[Revision tracking records]

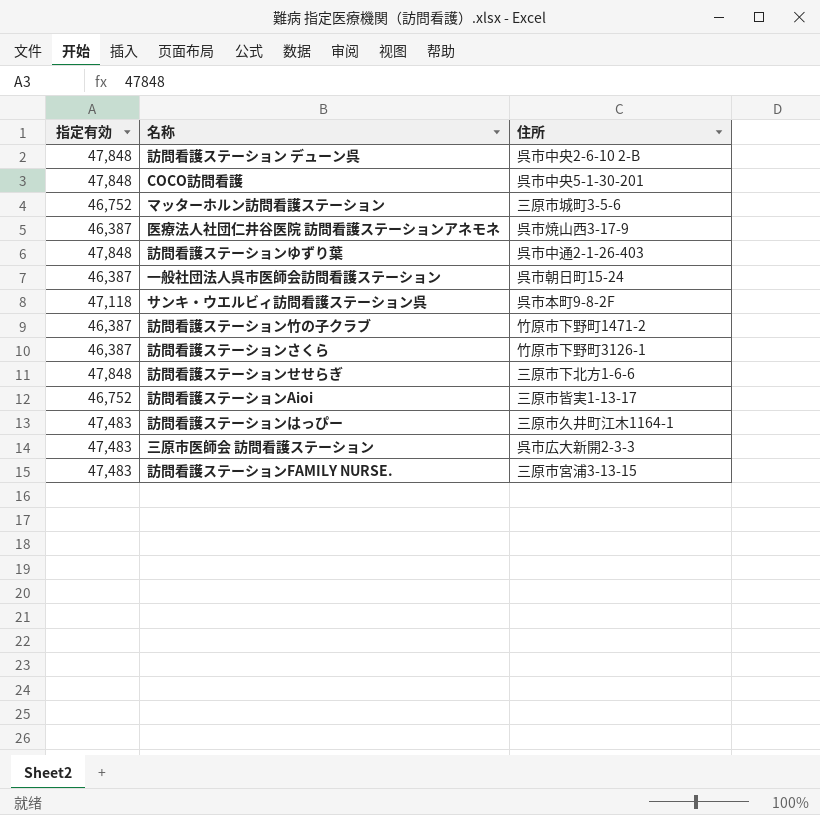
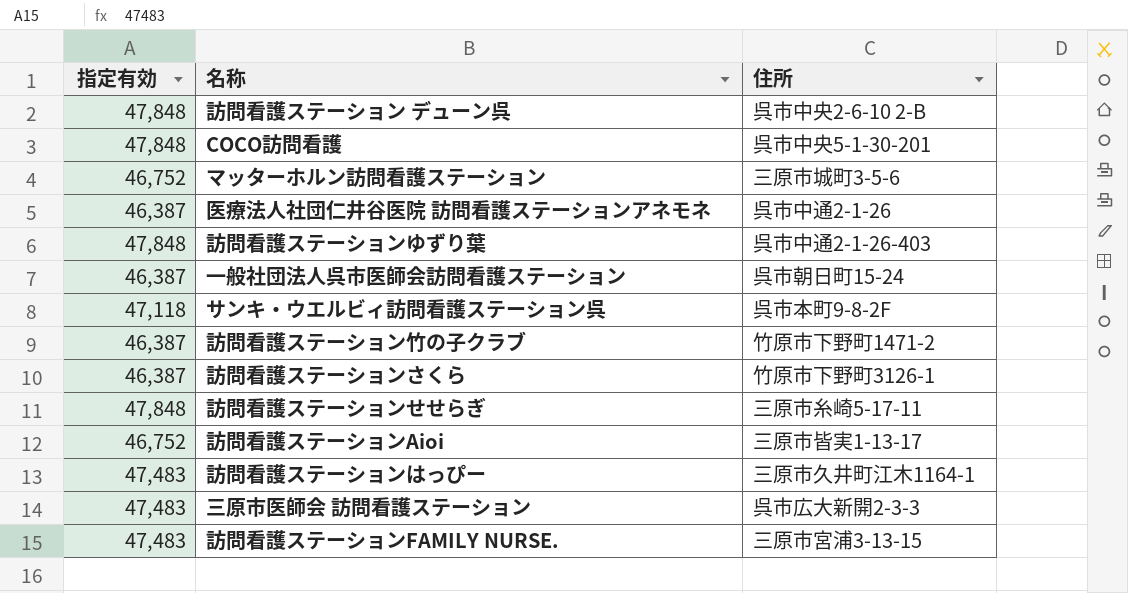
医療法人社団仁井谷医院 訪問看護ステーションアネモネ | 住所: 呉市焼山西3-17-9 -> 呉市中通2-1-26
訪問看護ステーションせせらぎ | 住所: 三原市下北方1-6-6 -> 三原市糸崎5-17-11

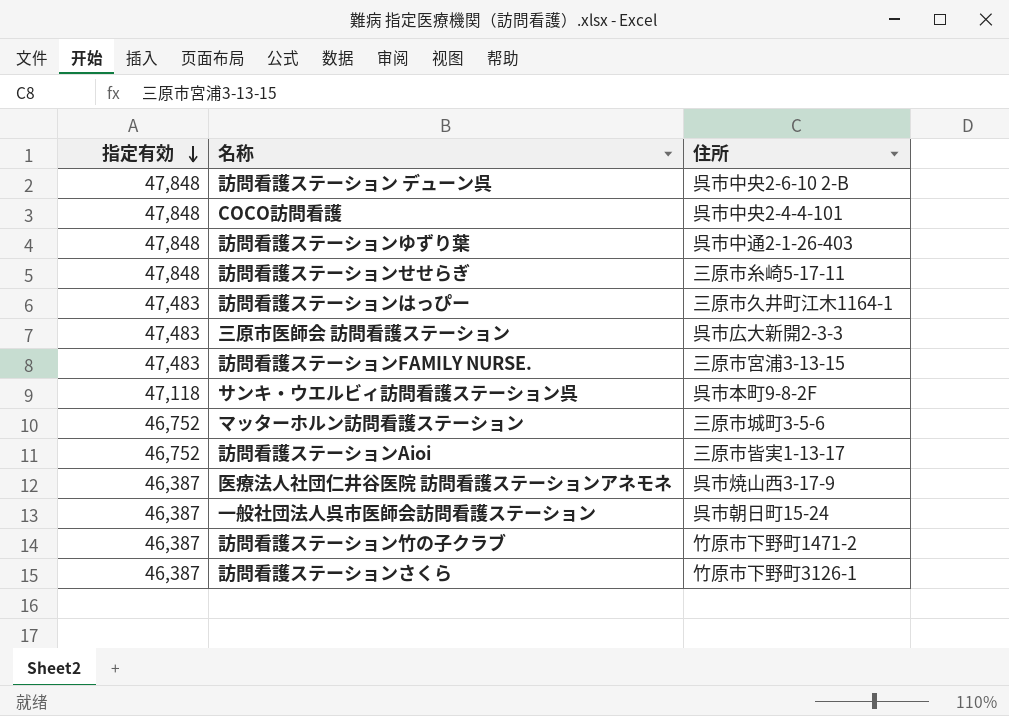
row order: none -> 指定有効 descending
COCO訪問看護 | 住所: 呉市中央5-1-30-201 -> 呉市中央2-4-4-101
医療法人社団仁井谷医院 訪問看護ステーションアネモネ | 住所: 呉市中通2-1-26 -> 呉市焼山西3-17-9

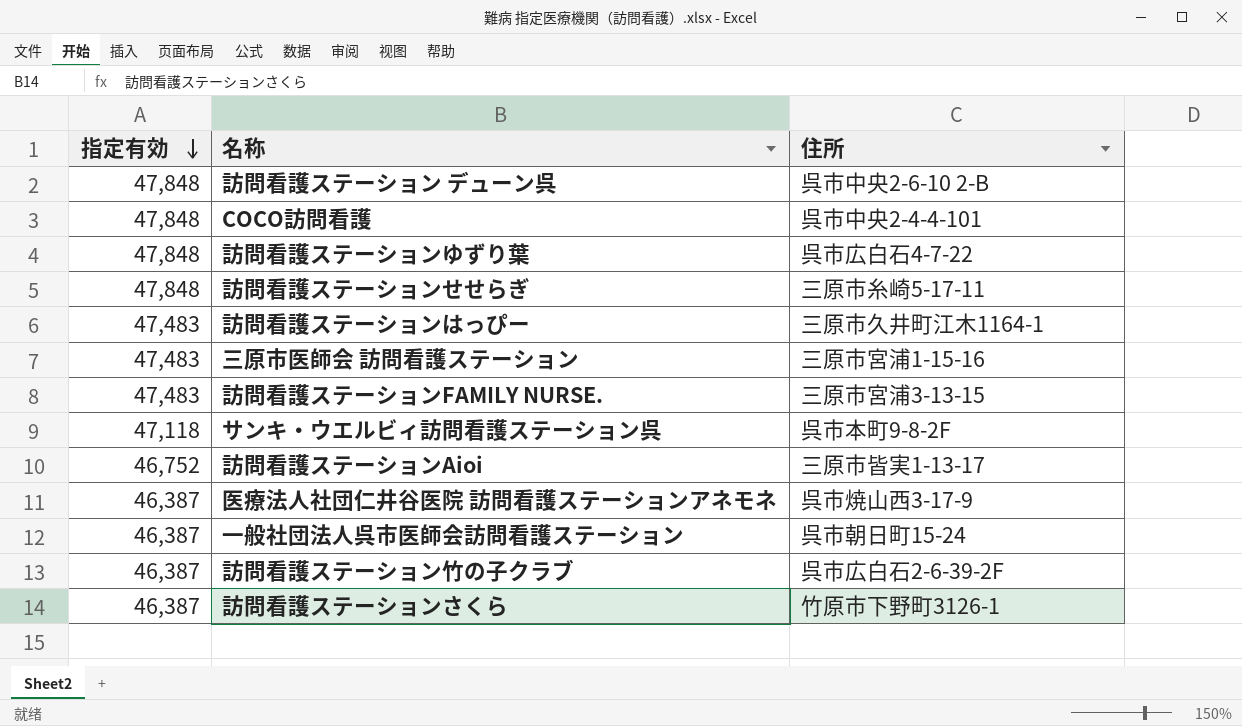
row マッターホルン訪問看護ステーション: 46,752 | 三原市城町3-5-6 -> none
訪問看護ステーションゆずり葉 | 住所: 呉市中通2-1-26-403 -> 呉市広白石4-7-22
三原市医師会 訪問看護ステーション | 住所: 呉市広大新開2-3-3 -> 三原市宮浦1-15-16
訪問看護ステーション竹の子クラブ | 住所: 竹原市下野町1471-2 -> 呉市広白石2-6-39-2F

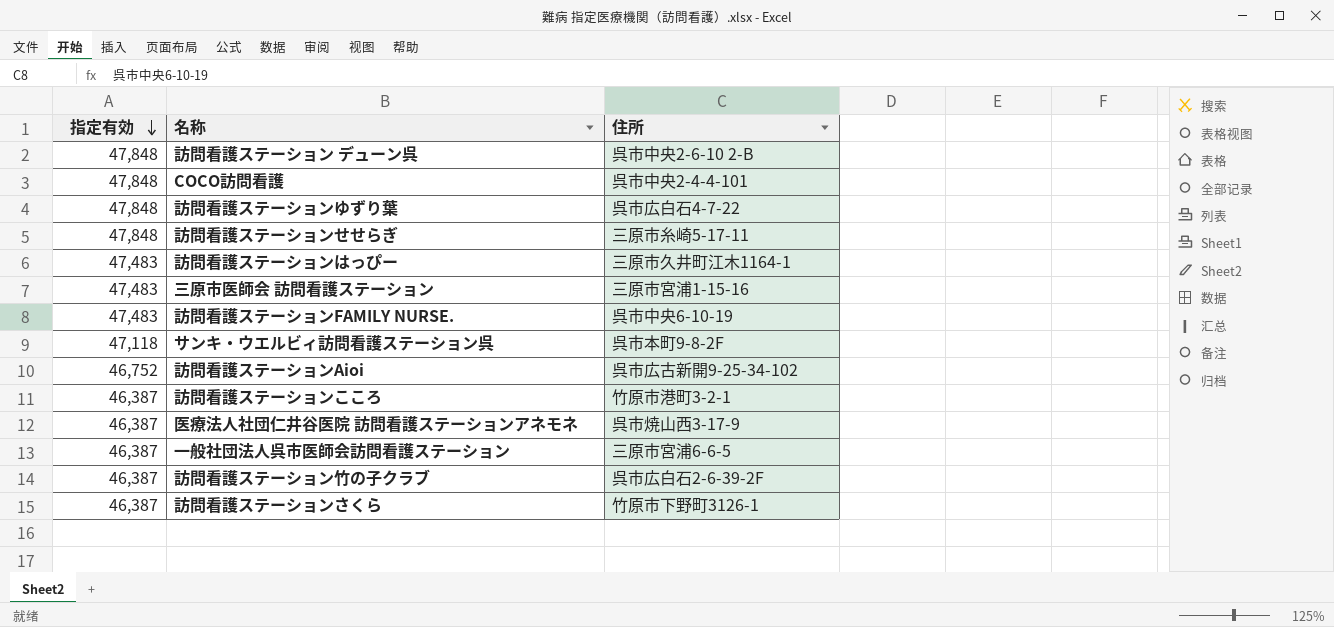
訪問看護ステーションFAMILY NURSE. | 住所: 三原市宮浦3-13-15 -> 呉市中央6-10-19
訪問看護ステーションAioi | 住所: 三原市皆実1-13-17 -> 呉市広古新開9-25-34-102
row 訪問看護ステーションこころ: none -> 46,387 | 竹原市港町3-2-1
一般社団法人呉市医師会訪問看護ステーション | 住所: 呉市朝日町15-24 -> 三原市宮浦6-6-5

» Exercise description
Using the records above, report the number of lines that include the string "訪問看護ステーションアネモネ", with nothing added.

» Answer
2